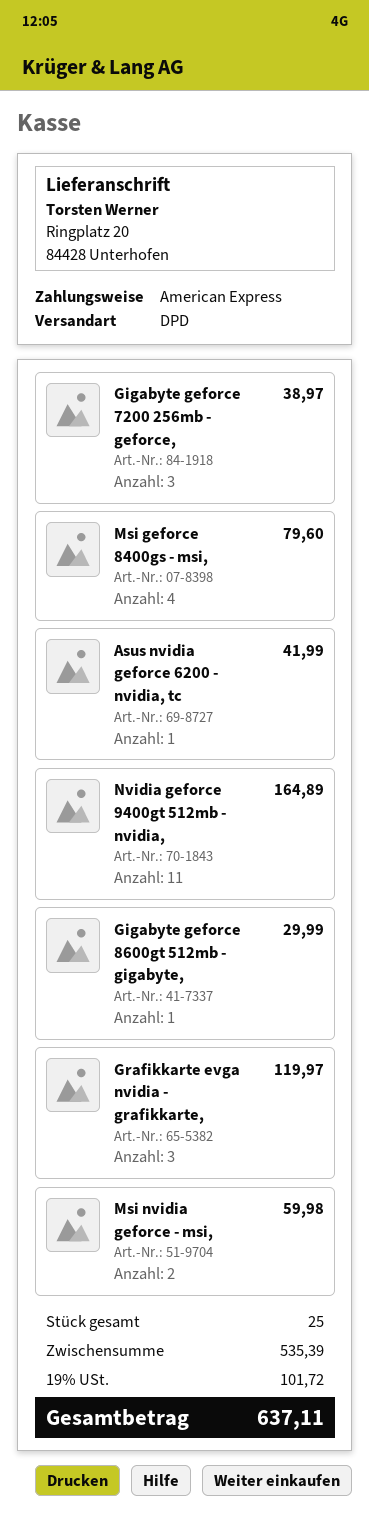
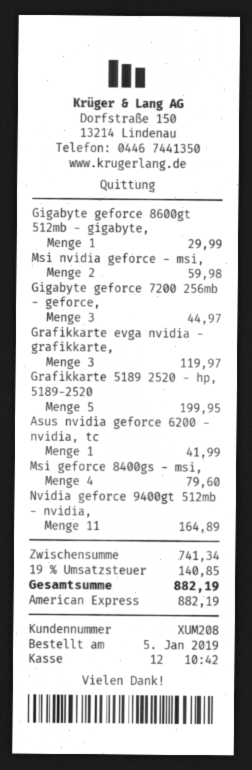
Gigabyte geforce 7200 256mb - geforce,: 3 for 38.97 -> 3 for 44.97
Grafikkarte 5189 2520 - hp, 5189-2520: none -> 5 for 199.95
subtotal: 535.39 -> 741.34
tax: 19% = 101.72 -> 19% = 140.85
total: 637.11 -> 882.19

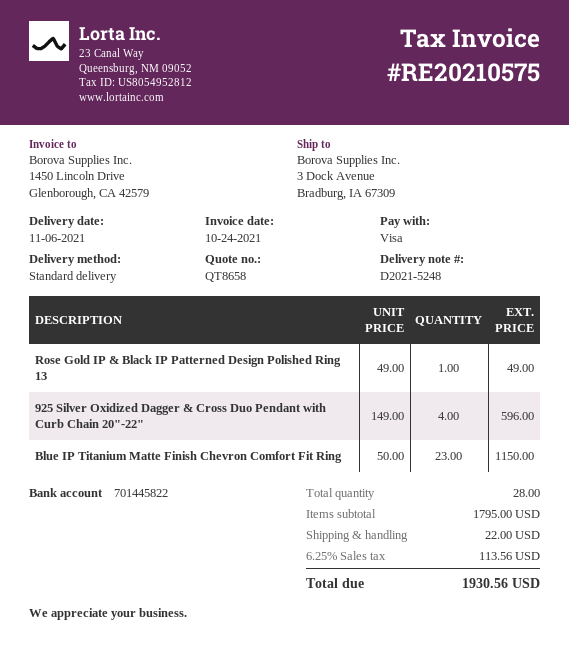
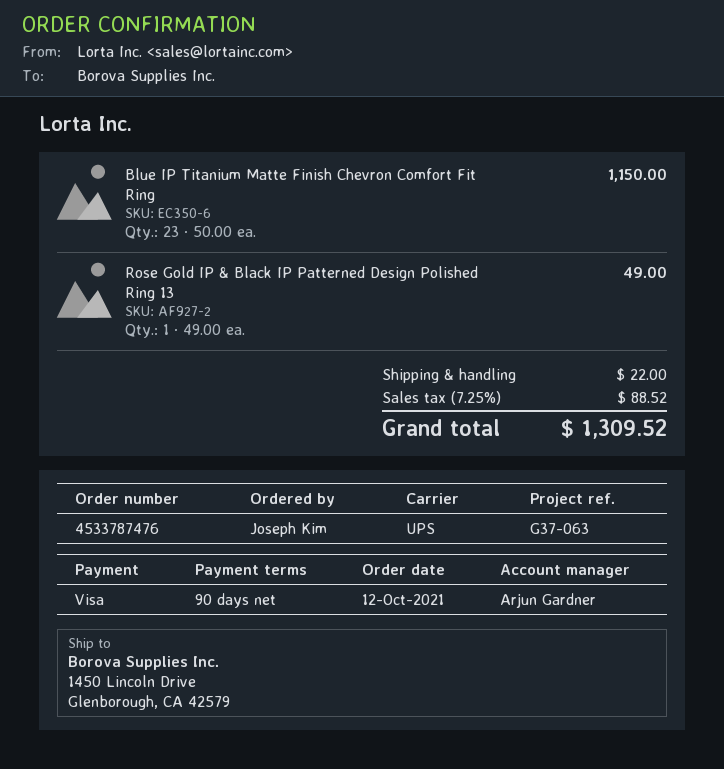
shipping method: standard -> UPS
ship to: 3 Dock Avenue, Bradburg, IA 67309 -> 1450 Lincoln Drive, Glenborough, CA 42579
925 Silver Oxidized Dagger & Cross Duo Pendant with Curb Chain 20"-22": 4 x 149.00 = 596.00 -> none
tax: 6.25% = 113.56 -> 7.25% = 88.52
total: 1930.56 -> 1309.52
□ □ □
▸ The task
Check each line of the records above for the string "none", and report every line that has it.

▸ Exercise result
Grafikkarte 5189 2520 - hp, 5189-2520: none -> 5 for 199.95
925 Silver Oxidized Dagger & Cross Duo Pendant with Curb Chain 20"-22": 4 x 149.00 = 596.00 -> none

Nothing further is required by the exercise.